En matière fiscale, c’est l’ordonnance en date du 25 mars 2020 n°2020-306 qui régit l’action administrative.
La première conséquence est la suspension des délais de prescriptions.
Avant d’exposer les incidences de cette crise sanitaire en matière fiscale, il convient de définir les notions de droit de reprise et de prescription.
La prescription se traduit, pour reprendre les termes du droit civil, en un mode d'extinction d'un droit résultant de l'inaction de son titulaire pendant un certain laps de temps.
Passé un certain délai, l’administration fiscale perd le droit de réclamer des sommes au contribuable.
En matière fiscale, la prescription va de pair avec la notion de droit de reprise.
Parce que le système français est déclaratif, l’administration fiscale a le droit de contrôler les bases d’imposition et les revenus déclarés par les contribuables.

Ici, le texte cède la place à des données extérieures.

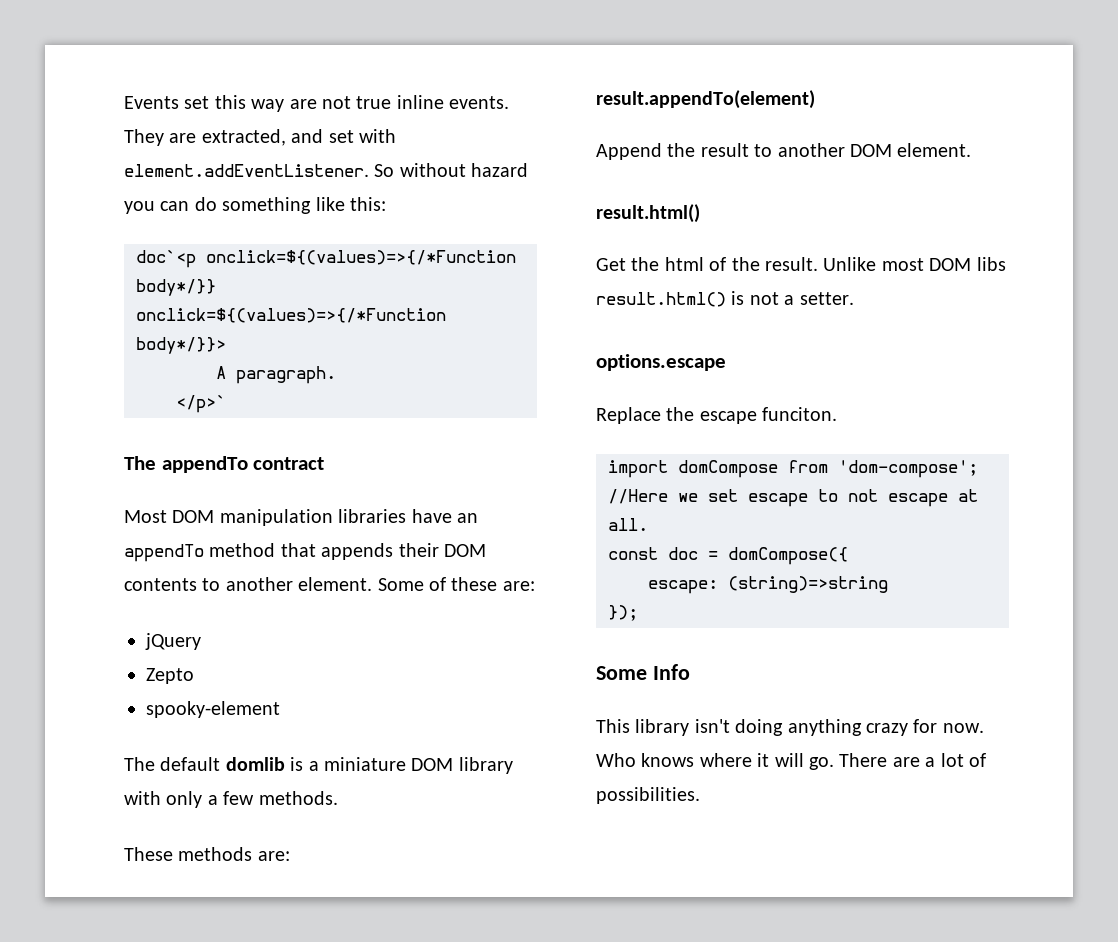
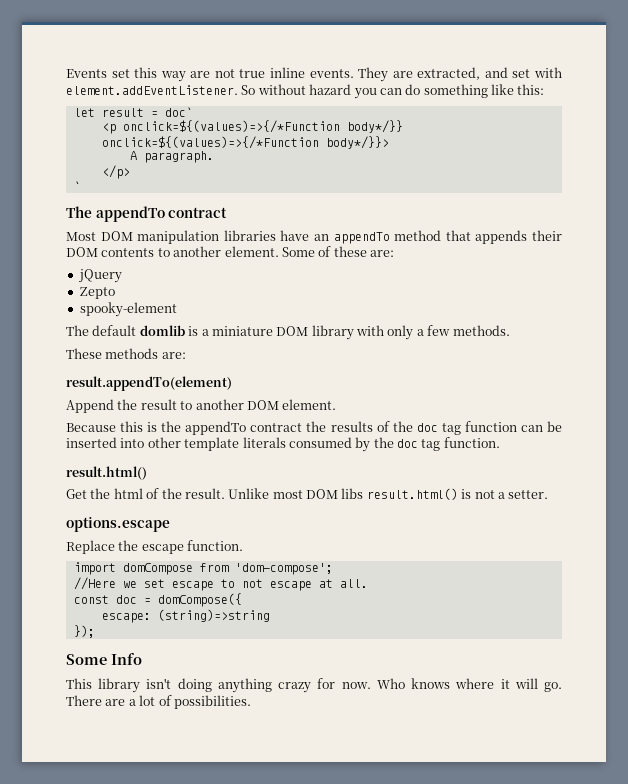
[136,250,196,268] doc`<p -> [73,107,193,117] [101,123,116,134] let result = doc` // <p
[176,395,226,413] </p>` -> [101,165,130,179] [73,181,81,191] </p> // `
(972, 150) none -> [66,421,562,435] [66,437,500,452] // Because this is the appendTo contract the results of the doc tag function can be inserted into other template literals consumed by the doc tag function.
[762,407,838,421] funciton. -> [187,540,244,551] function.

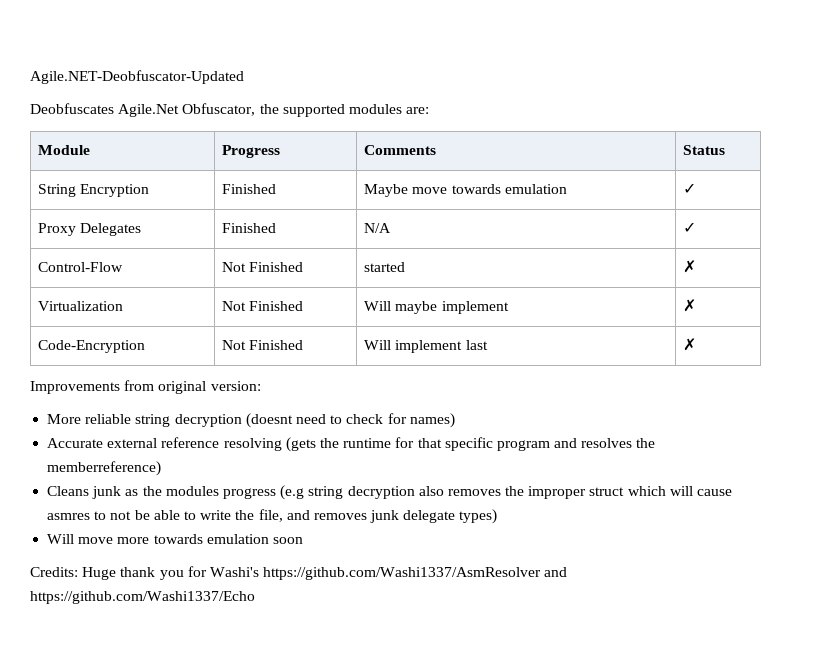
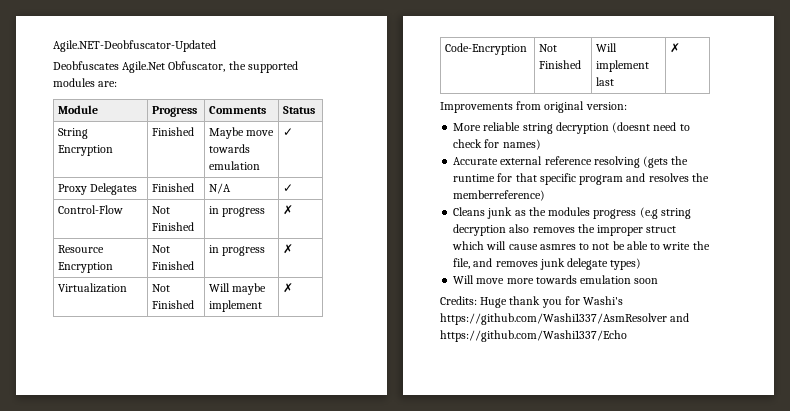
[364,262,406,272] started -> [209,206,266,217] [283,205,294,215] [58,245,105,253] [58,262,114,273] [152,245,171,253] [152,261,195,270] [209,245,266,256] in progress | ✗ // Resource Encryption | Not Finished | in progress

Ce droit est ce que l’on appelle le droit de reprise. Mais ce droit est limité dans le temps, c’est qu’intervient la prescription.
Ainsi selon, la catégorie d’impôt et de situation dans laquelle se trouve le contribuable ce droit de reprise et de contrôle, peut être de 3, 6 ou 10 ans, délai qui s’applique à partir de l’année qui suit celle au titre de laquelle l'imposition est due.
Il s’agit des prescriptions triennale, sexennale et décennale.
Or, du fait de cette crise sanitaire, l’ordonnance précitée a suspendu les délais de prescription.
Ainsi la documentation administrative BOI – DJC- COVID19-20 n°10, 24-06-2020 BOI-DJC-COVID19-20 n°20, 24-06-2020 a suspendu les délais de prescription tel que suit :
Les délais de prescription suspendus sont applicables aux procédures de contrôle fiscal lorsque la prescription est acquise au 31 décembre 2020. Cette suspension s'applique non seulement aux rectifications mais également aux intérêts de retard, majorations et amendes.
En pratique, sont concernés les délais de reprise arrivant à expiration le 31 décembre 2020 notamment pour :
- la prescription sexennale prévue à l'article L.186 du livre des procédures fiscales (LPF) ;
- la prescription triennale prévue au premier alinéa de l'article L. 169 du LPF, à l'article L. 172 G du LPF, au premier alinéa de l'article L. 176 du LPF et à l'article L. 180 du LPF ;
- la prescription décennale prévue aux deuxième et cinquième alinéas de l'article L. 169 du LPF, au deuxième alinéa de l'article L. 176 du LPF et à l'article L. 181-0 A du LPF.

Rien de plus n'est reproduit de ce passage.